Había pintado en la pared, con marcador verde, una imagen de la
Virgen de la Caridad del Cobre, con un letrero enorme, abajo,
que decía, “Ampárame”. Comprendí entonces que el excelso
cantante estaba ya ardiendo en el infierno de las drogas y este
era como un llamado de auxilio.
Acabábamos de llegar de Nueva York en un vuelo de la desparecida
aerolínea Eastern, el cual estuvo a punto de irse a tierra,
después de sobrevolar la ciudad con una sola turbina. Debimos
regresar de emergencia al aeropuerto Kennedy, y lo que fue
tragedia incialmente, se convirtió en una fiesta. Sentados en el
piso del aeropuerto, esperando una aeronave que despegó hacia
Miami a la 1 de la madrugada, la orquesta en pleno prendió un
jolgorio improvisado, donde Milton Cardona tocaba las congas,
sacándoles candela, y Lavoe cantaba “Aguanile”, mientras su
esposa, la fogosa ¨Puchi¨, recorría el aeropuerto hecha una
fiera, preguntando a qué horas nos iban a dar un nuevo avión.
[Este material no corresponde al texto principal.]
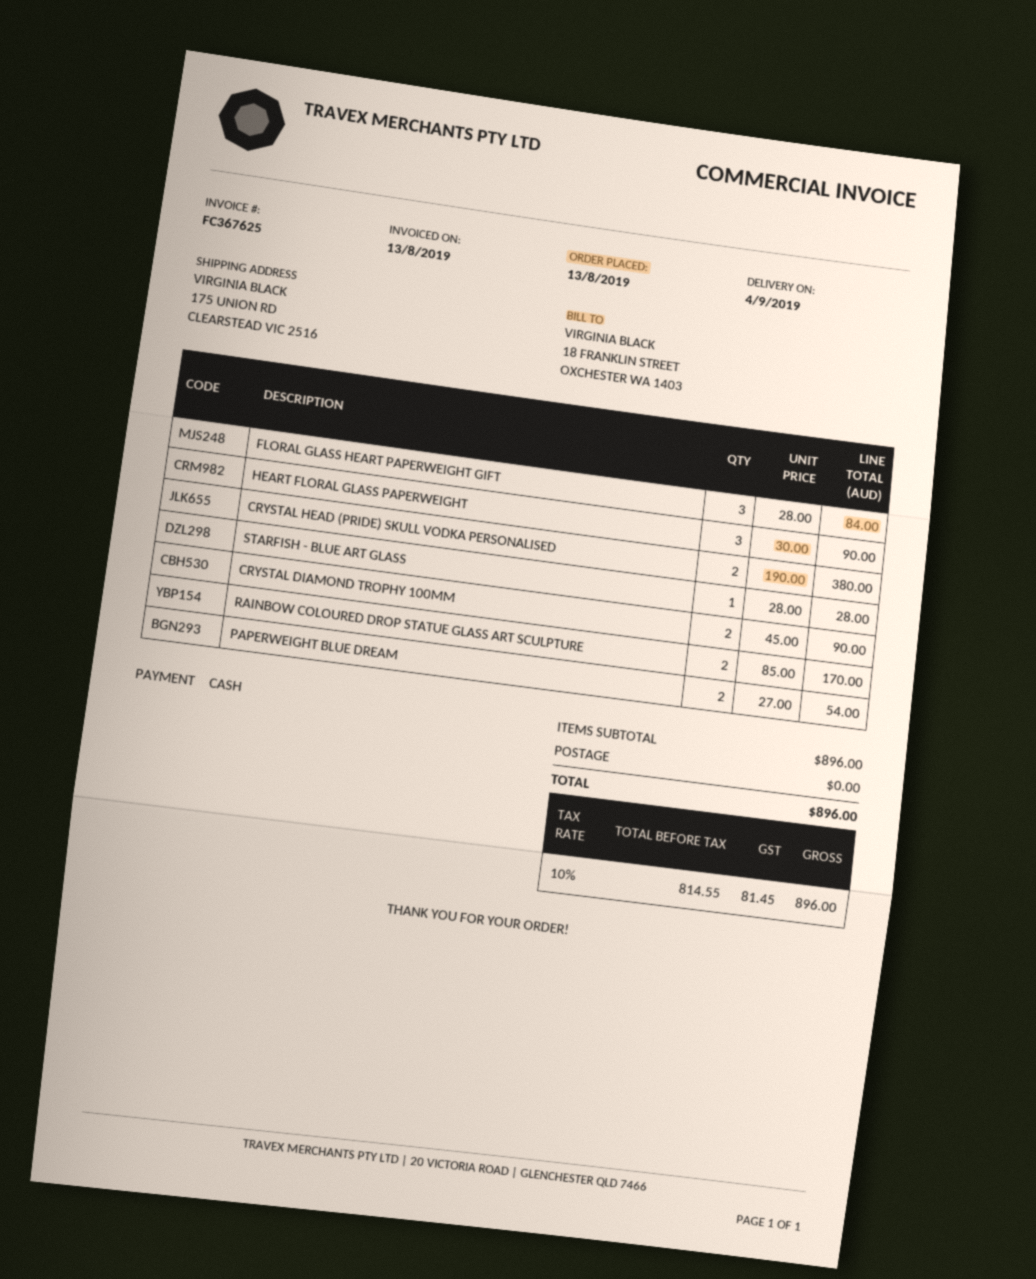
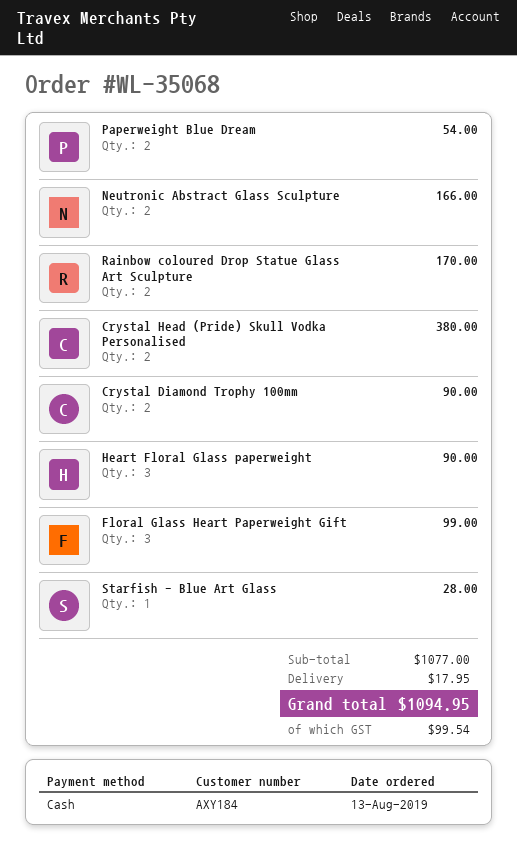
FLORAL GLASS HEART PAPERWEIGHT GIFT: 3 for 84.00 -> 3 for 99.00
Neutronic Abstract Glass Sculpture: none -> 2 for 166.00
subtotal: 896.00 -> 1077.00
shipping: 0.00 -> 17.95
tax: 81.45 -> 99.54
total: 896.00 -> 1094.95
Estos buenos recuerdos de quien fuera mi amigo y confindente en
Nueva York, Miami, Cali y Buenaventura, han sobrevenido ahora
que conozco el anuncio de la película “El Cantante”,
protagonizada por Marc Anthony (Lavoe), y su esposa Jennifer
López, en el papel de la Puchi.
La película, en la cual la actriz acaba de invertir US$20
millones, a través de su empresa Nuyoricans Productions, tiene
todas las características del éxito. El rodaje se realizó en
Puerto Rico y Nueva York, y aunque los salseros de mata, los
ortodoxos, no se fian de la voz de Anthony para emular a Lavoe,
dicen los entendidos que la banda sonora salió bastante bien.
Marc no sólo canta “Cheche Colé”, sino también “Todopoderoso”,
“Todo tiene su final” y “Paraíso de Dulzura”.
La película está dirigida por el cubano León Ichaso; otro León,
Gast, hizo la gran película de la Salsa en 1972: “Nuestra cosa
latina” . Ichaso es el autor de la película “Piñeiro”, sobre un
poeta del Lower East Side, compañero de andanzas de Pedro Pietri.
Rodó también, con éxito, “Sugar Hill”.
Para hacer esta
película, se inspiró
en la obra de teatro “¿Quién mató a Héctor Lavoe?”, la cual fue
estrenada en 1999 en Nueva York, con la la voz de Domingo
Quiñonez. Al tiempo, en Puerto Rico se habla del rodaje del
director Anthony Felton, quien ha convocado a la actriz mexicana
Patty Manterola para el papel de la Puchi.
Se trata pues de dos películas sobre uno de los cantantes más
queridos de Puerto Rico, una de las grandes voces del bolero. A
estas producciones se une el trabajo documental que sobre su
vida, se alista en Francia. Lavoe falleció el 29 de junio de
1993, a los 46 años. Vivió como un huracán.